Global warming is real, and it may make the wildfire problem worse in many ways. For example, destructive bark beetles are attracted to burned forest areas, but their spread is also facilitated by warmer temperatures. Some, like the mountain pine beetle, were controlled in the past by die-offs during cold spells.

But now, thanks to warmer winters, populations are exploding. In 2003, the mountain pine beetle killed 60 percent of the ponderosa pine trees across 474,000 acres of the San Bernardino and San Jacinto Mountains. Beetle-killed trees may become fuel for fires, which may attract more beetles to the area, in a vicious circle.

Some have claimed that the new Science study on warming and wildfires shows that the Healthy Forests Act is on the wrong track, because this policy focuses on forest management rather than on mitigating the effects of climate change. But the study itself makes a more nuanced point. In the Rockies, where wildfires previously occurred infrequently, but with high severity, our past suppression of wildfires often makes little difference.

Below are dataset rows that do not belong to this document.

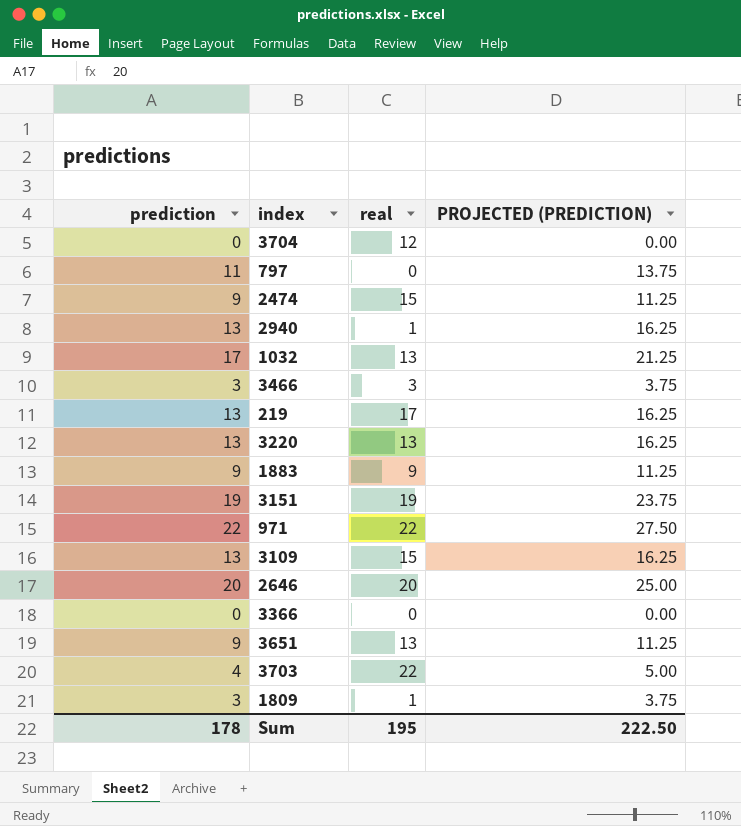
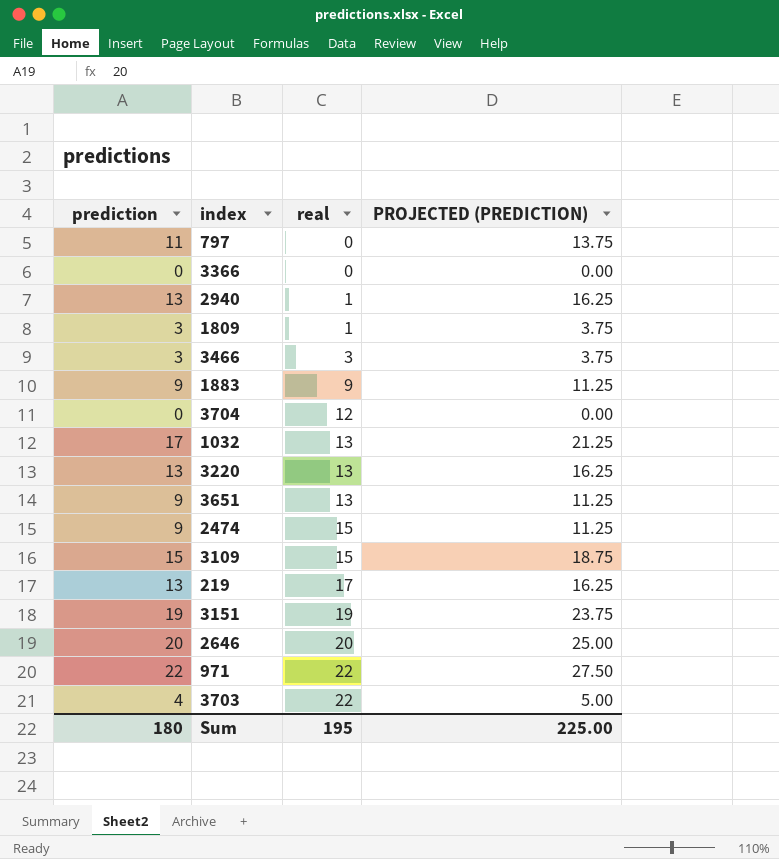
row order: none -> real ascending
3109 | prediction: 13 -> 15
3109 | PROJECTED (PREDICTION): 16.25 -> 18.75
Sum | prediction: 178 -> 180
Sum | PROJECTED (PREDICTION): 222.50 -> 225.00

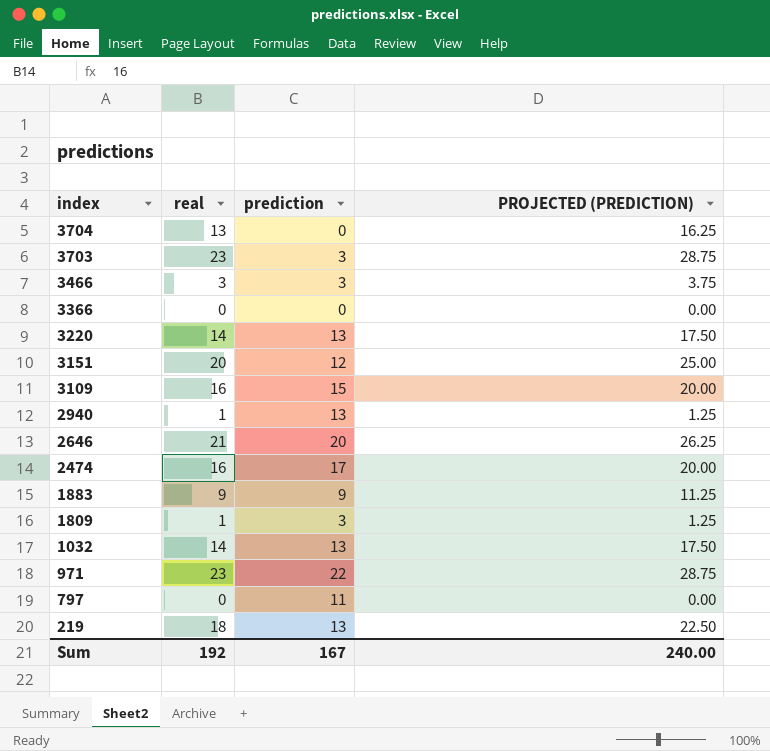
row order: real ascending -> index descending
column prediction | position: 1 -> 3
column PROJECTED (PREDICTION) | formula: [prediction] * 1.25 -> [real] * 1.25
row 3651: 9 | 13 | 11.25 -> none
3704 | real: 12 -> 13
3703 | real: 22 -> 23
3703 | prediction: 4 -> 3
3220 | real: 13 -> 14
3151 | real: 19 -> 20
3151 | prediction: 19 -> 12
3109 | real: 15 -> 16
2646 | real: 20 -> 21
2474 | real: 15 -> 16
2474 | prediction: 9 -> 17
1032 | real: 13 -> 14
1032 | prediction: 17 -> 13
971 | real: 22 -> 23
219 | real: 17 -> 18
Sum | real: 195 -> 192
Sum | prediction: 180 -> 167
Sum | PROJECTED (PREDICTION): 225.00 -> 240.00

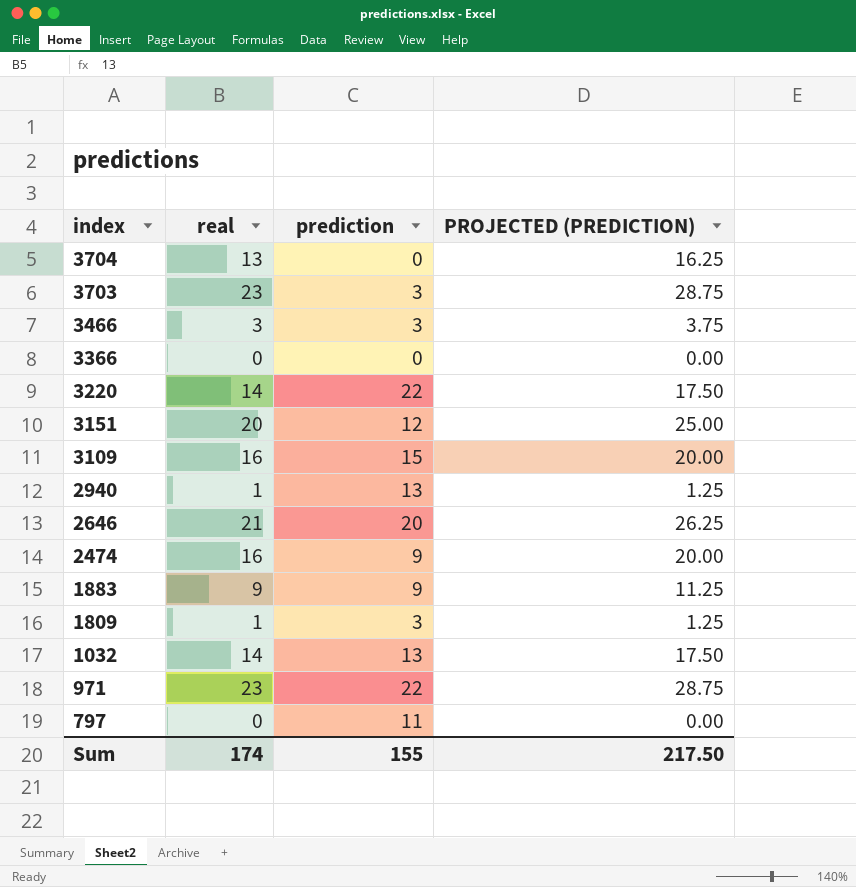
row 219: 18 | 13 | 22.50 -> none
3220 | prediction: 13 -> 22
2474 | prediction: 17 -> 9
Sum | real: 192 -> 174
Sum | prediction: 167 -> 155
Sum | PROJECTED (PREDICTION): 240.00 -> 217.50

In contrast, many California forests previously experienced more frequent, low-intensity fires. In these forests, fire suppression may greatly affect future fire risk, which the researchers point out underscores the urgency of restoration and fuels reduction - exactly the projects the Healthy Forests Act calls for - to reduce both community fire risk and the ecological impacts of climate change.

If nothing is done, global warming will have profound consequences for the future of our planet. Action must be taken now to reduce our greenhouse gas emissions. But even if prompt action is taken, the consequences of global warming will be with us for years. This is because carbon dioxide, once emitted, stays in the atmosphere for 50 years or more.

What this means is that our forests will remain at risk of catastrophic wildfire for a long time to come, both from global warming and from historical fire suppression. The Healthy Forests Act is the right strategy to reduce that risk in California's forests. But for long-term success in this battle, our nation must also be prepared to take dramatic steps to reduce global warming.